Data extracts
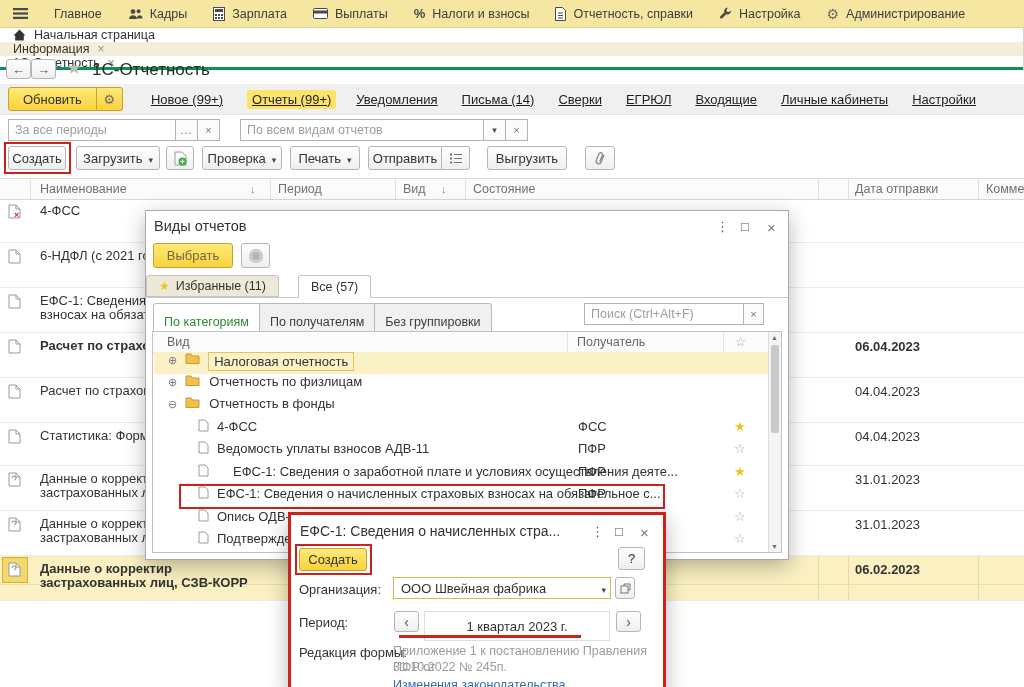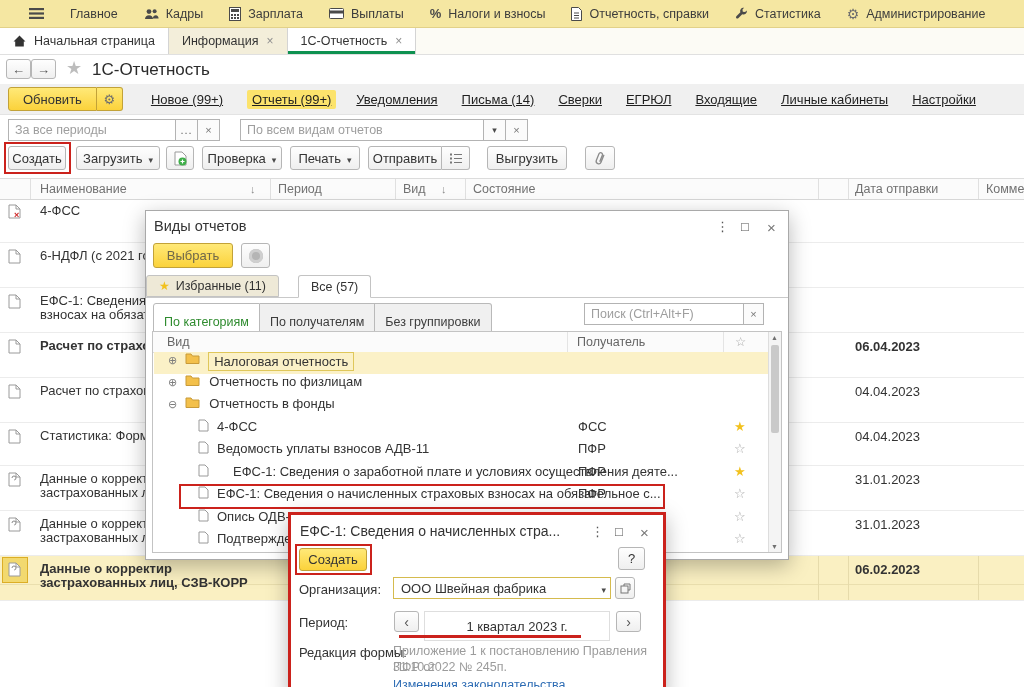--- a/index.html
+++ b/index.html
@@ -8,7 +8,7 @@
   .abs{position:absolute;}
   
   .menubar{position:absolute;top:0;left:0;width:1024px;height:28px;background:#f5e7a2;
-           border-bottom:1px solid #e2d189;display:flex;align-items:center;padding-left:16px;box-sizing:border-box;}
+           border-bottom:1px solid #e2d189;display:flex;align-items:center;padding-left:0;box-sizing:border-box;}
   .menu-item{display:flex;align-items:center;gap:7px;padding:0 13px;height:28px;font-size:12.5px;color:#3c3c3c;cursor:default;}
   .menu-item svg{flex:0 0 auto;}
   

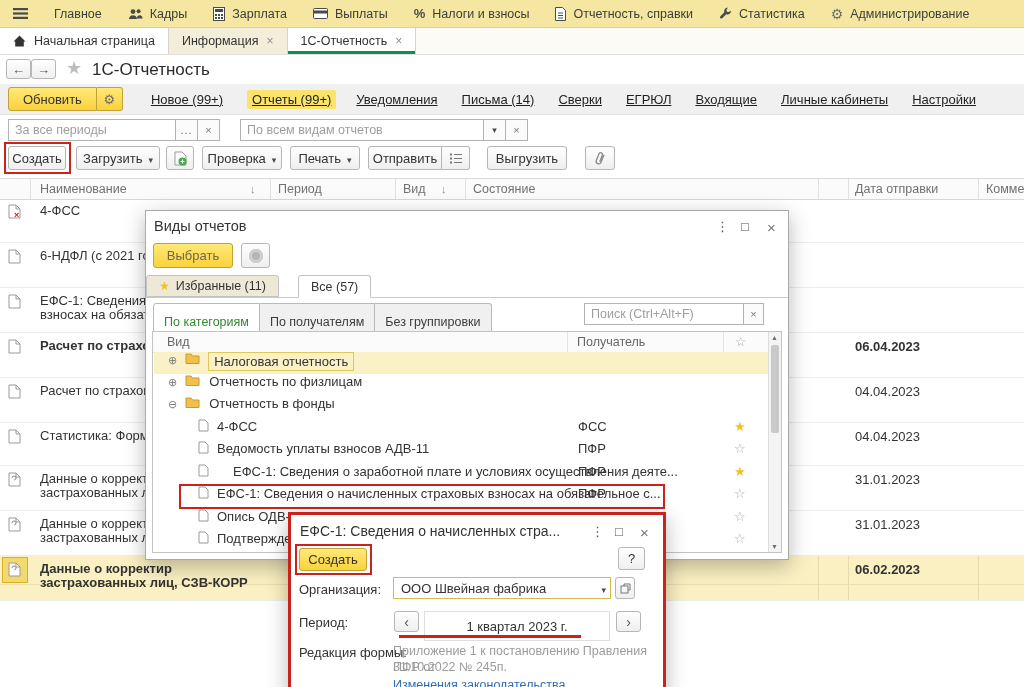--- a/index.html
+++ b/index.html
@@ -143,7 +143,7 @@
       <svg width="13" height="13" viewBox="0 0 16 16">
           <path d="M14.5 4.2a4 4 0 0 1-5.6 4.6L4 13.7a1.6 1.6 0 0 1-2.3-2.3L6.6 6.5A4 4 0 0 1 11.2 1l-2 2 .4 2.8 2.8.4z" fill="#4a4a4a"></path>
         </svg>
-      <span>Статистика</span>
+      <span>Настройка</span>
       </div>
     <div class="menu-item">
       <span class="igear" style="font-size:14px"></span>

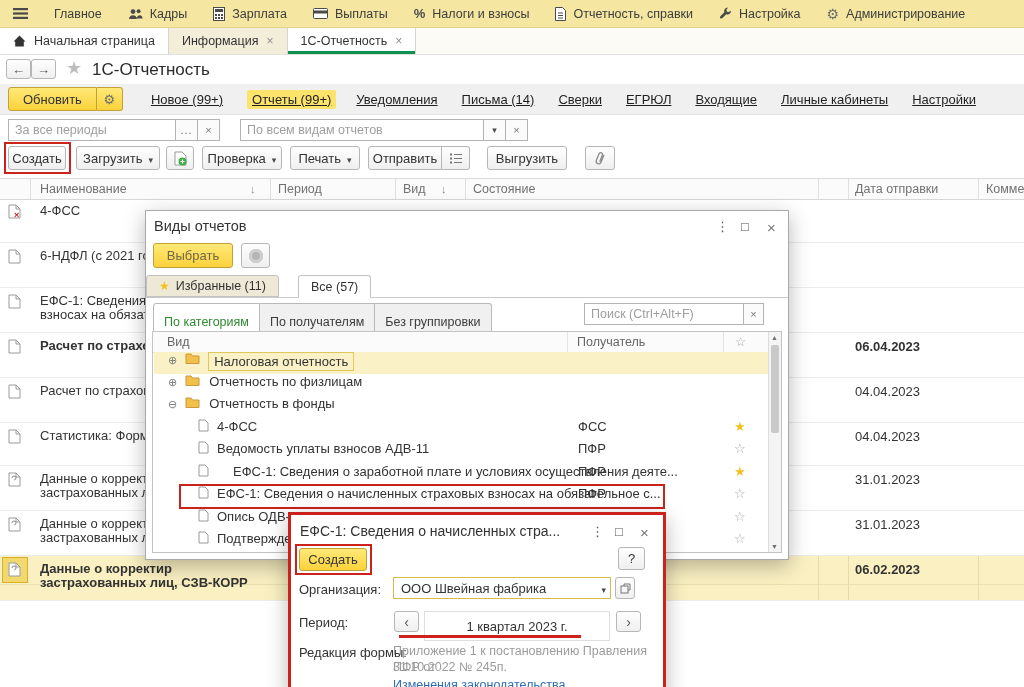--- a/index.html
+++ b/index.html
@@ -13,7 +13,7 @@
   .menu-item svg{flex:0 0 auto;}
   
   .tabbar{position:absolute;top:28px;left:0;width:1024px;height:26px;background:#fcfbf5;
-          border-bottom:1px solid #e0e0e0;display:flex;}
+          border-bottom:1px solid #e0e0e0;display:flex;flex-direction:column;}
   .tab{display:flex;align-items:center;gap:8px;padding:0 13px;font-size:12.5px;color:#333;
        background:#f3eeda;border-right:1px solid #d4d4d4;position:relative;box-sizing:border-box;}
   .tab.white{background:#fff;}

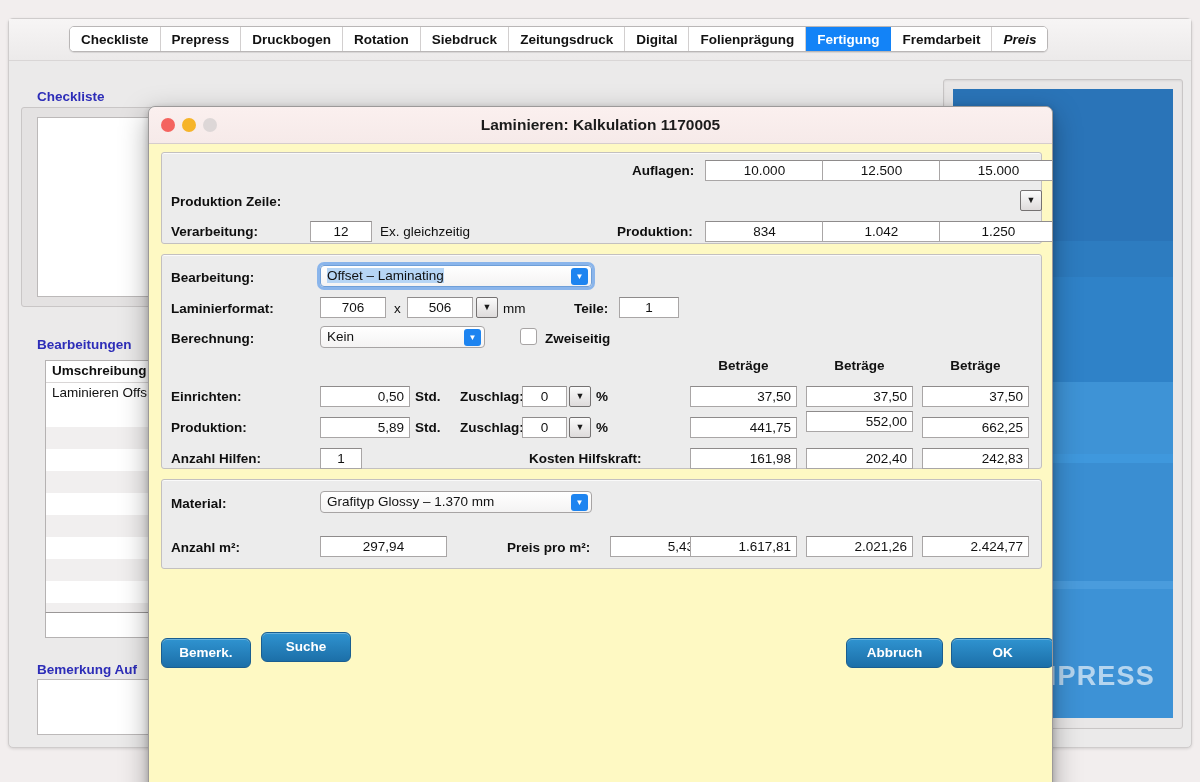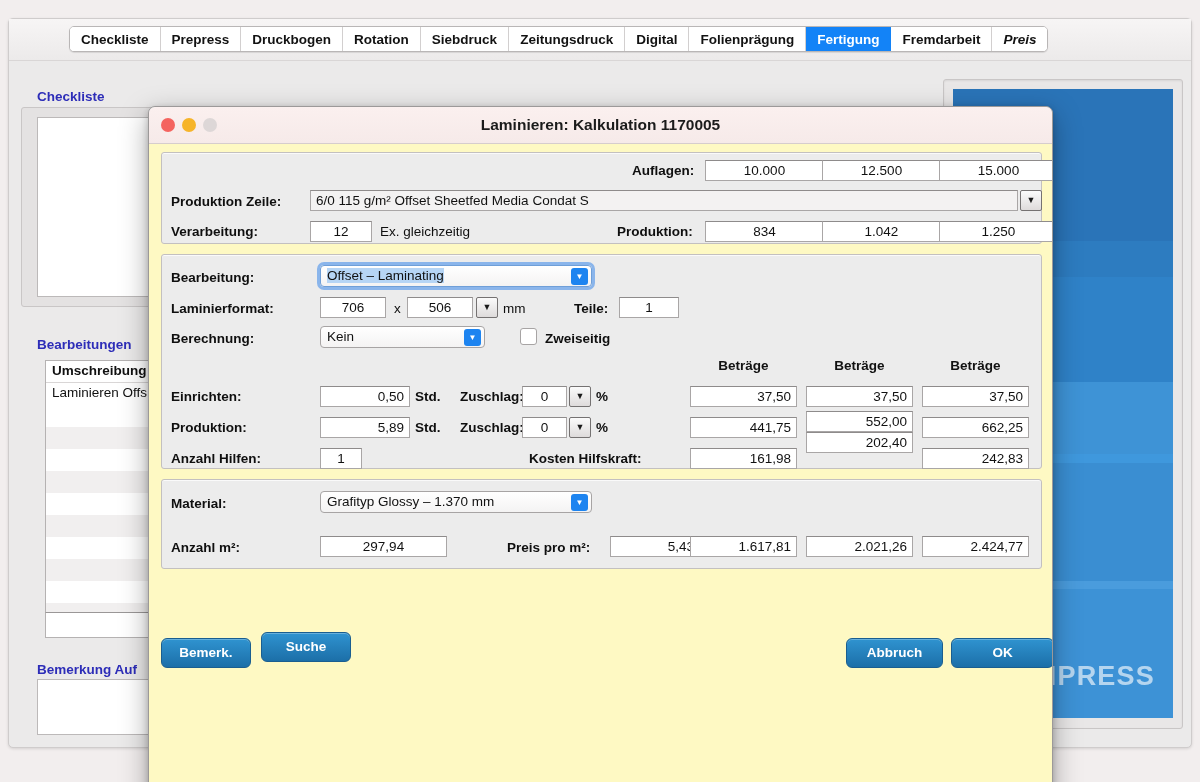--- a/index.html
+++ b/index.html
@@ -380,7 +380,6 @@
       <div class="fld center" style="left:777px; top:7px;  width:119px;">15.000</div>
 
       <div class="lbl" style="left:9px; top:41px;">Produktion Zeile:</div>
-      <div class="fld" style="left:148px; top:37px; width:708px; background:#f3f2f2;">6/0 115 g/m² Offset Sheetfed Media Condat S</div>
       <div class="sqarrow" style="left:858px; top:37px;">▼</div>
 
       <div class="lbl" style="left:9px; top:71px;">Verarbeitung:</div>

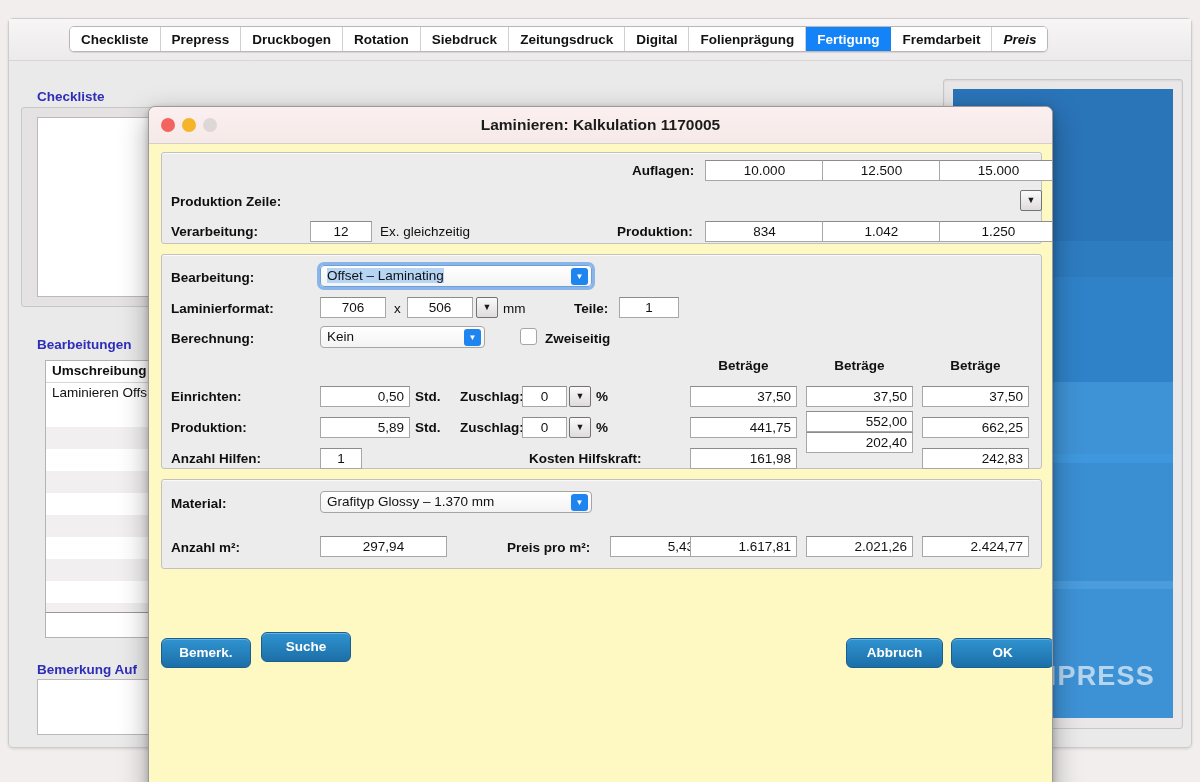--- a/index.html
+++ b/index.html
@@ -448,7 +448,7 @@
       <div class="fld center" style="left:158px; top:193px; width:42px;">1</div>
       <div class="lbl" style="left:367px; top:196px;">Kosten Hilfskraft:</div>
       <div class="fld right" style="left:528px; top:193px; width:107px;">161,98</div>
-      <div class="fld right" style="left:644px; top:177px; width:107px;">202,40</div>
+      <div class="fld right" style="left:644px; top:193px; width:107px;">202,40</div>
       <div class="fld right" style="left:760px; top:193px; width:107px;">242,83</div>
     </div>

Exercise requirements
Pictures do not belong in the copy; repeat the rest of the listing exactly.

Answer for the task
--- a/index.html
+++ b/index.html
@@ -8,7 +8,7 @@
   .abs{position:absolute;}
   
   .menubar{position:absolute;top:0;left:0;width:1024px;height:28px;background:#f5e7a2;
-           border-bottom:1px solid #e2d189;display:flex;align-items:center;padding-left:16px;box-sizing:border-box;}
+           border-bottom:1px solid #e2d189;display:flex;align-items:center;padding-left:0;box-sizing:border-box;}
   .menu-item{display:flex;align-items:center;gap:7px;padding:0 13px;height:28px;font-size:12.5px;color:#3c3c3c;cursor:default;}
   .menu-item svg{flex:0 0 auto;}
   

--- a/index.html
+++ b/index.html
@@ -143,7 +143,7 @@
       <svg width="13" height="13" viewBox="0 0 16 16">
           <path d="M14.5 4.2a4 4 0 0 1-5.6 4.6L4 13.7a1.6 1.6 0 0 1-2.3-2.3L6.6 6.5A4 4 0 0 1 11.2 1l-2 2 .4 2.8 2.8.4z" fill="#4a4a4a"></path>
         </svg>
-      <span>Статистика</span>
+      <span>Настройка</span>
       </div>
     <div class="menu-item">
       <span class="igear" style="font-size:14px"></span>

--- a/index.html
+++ b/index.html
@@ -13,7 +13,7 @@
   .menu-item svg{flex:0 0 auto;}
   
   .tabbar{position:absolute;top:28px;left:0;width:1024px;height:26px;background:#fcfbf5;
-          border-bottom:1px solid #e0e0e0;display:flex;}
+          border-bottom:1px solid #e0e0e0;display:flex;flex-direction:column;}
   .tab{display:flex;align-items:center;gap:8px;padding:0 13px;font-size:12.5px;color:#333;
        background:#f3eeda;border-right:1px solid #d4d4d4;position:relative;box-sizing:border-box;}
   .tab.white{background:#fff;}

--- a/index.html
+++ b/index.html
@@ -380,7 +380,6 @@
       <div class="fld center" style="left:777px; top:7px;  width:119px;">15.000</div>
 
       <div class="lbl" style="left:9px; top:41px;">Produktion Zeile:</div>
-      <div class="fld" style="left:148px; top:37px; width:708px; background:#f3f2f2;">6/0 115 g/m² Offset Sheetfed Media Condat S</div>
       <div class="sqarrow" style="left:858px; top:37px;">▼</div>
 
       <div class="lbl" style="left:9px; top:71px;">Verarbeitung:</div>

--- a/index.html
+++ b/index.html
@@ -448,7 +448,7 @@
       <div class="fld center" style="left:158px; top:193px; width:42px;">1</div>
       <div class="lbl" style="left:367px; top:196px;">Kosten Hilfskraft:</div>
       <div class="fld right" style="left:528px; top:193px; width:107px;">161,98</div>
-      <div class="fld right" style="left:644px; top:177px; width:107px;">202,40</div>
+      <div class="fld right" style="left:644px; top:193px; width:107px;">202,40</div>
       <div class="fld right" style="left:760px; top:193px; width:107px;">242,83</div>
     </div>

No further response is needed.